▸ ENTRIES SHOWN:
§ §
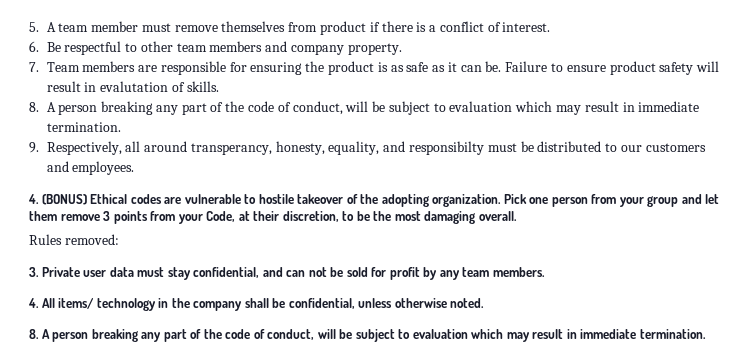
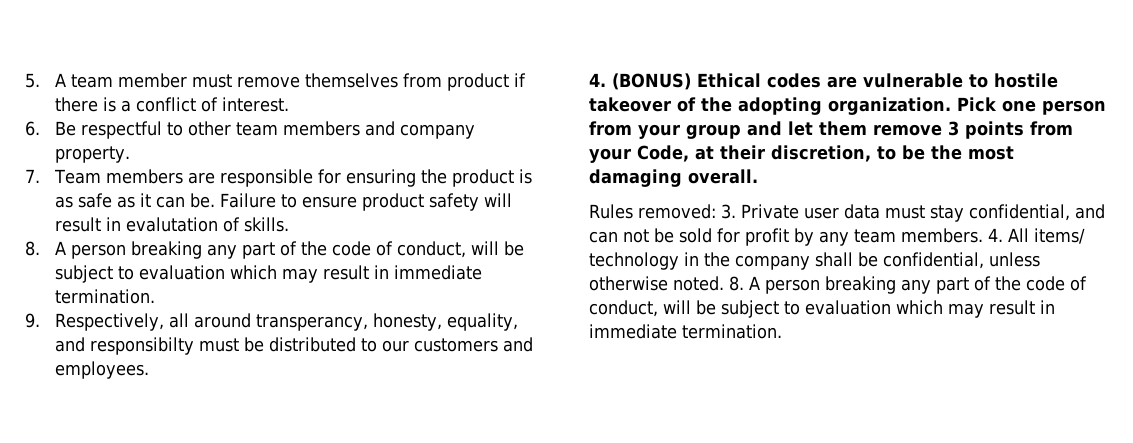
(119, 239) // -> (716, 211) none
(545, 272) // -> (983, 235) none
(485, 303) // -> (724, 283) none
§ §
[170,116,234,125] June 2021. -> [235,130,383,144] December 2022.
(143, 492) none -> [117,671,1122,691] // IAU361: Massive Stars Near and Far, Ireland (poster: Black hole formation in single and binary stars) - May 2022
§ §
Where a line of the records includes "none", copy it.

▸ REPLY TO THE TASK:
(119, 239) // -> (716, 211) none
(545, 272) // -> (983, 235) none
(485, 303) // -> (724, 283) none
(143, 492) none -> [117,671,1122,691] // IAU361: Massive Stars Near and Far, Ireland (poster: Black hole formation in single and binary stars) - May 2022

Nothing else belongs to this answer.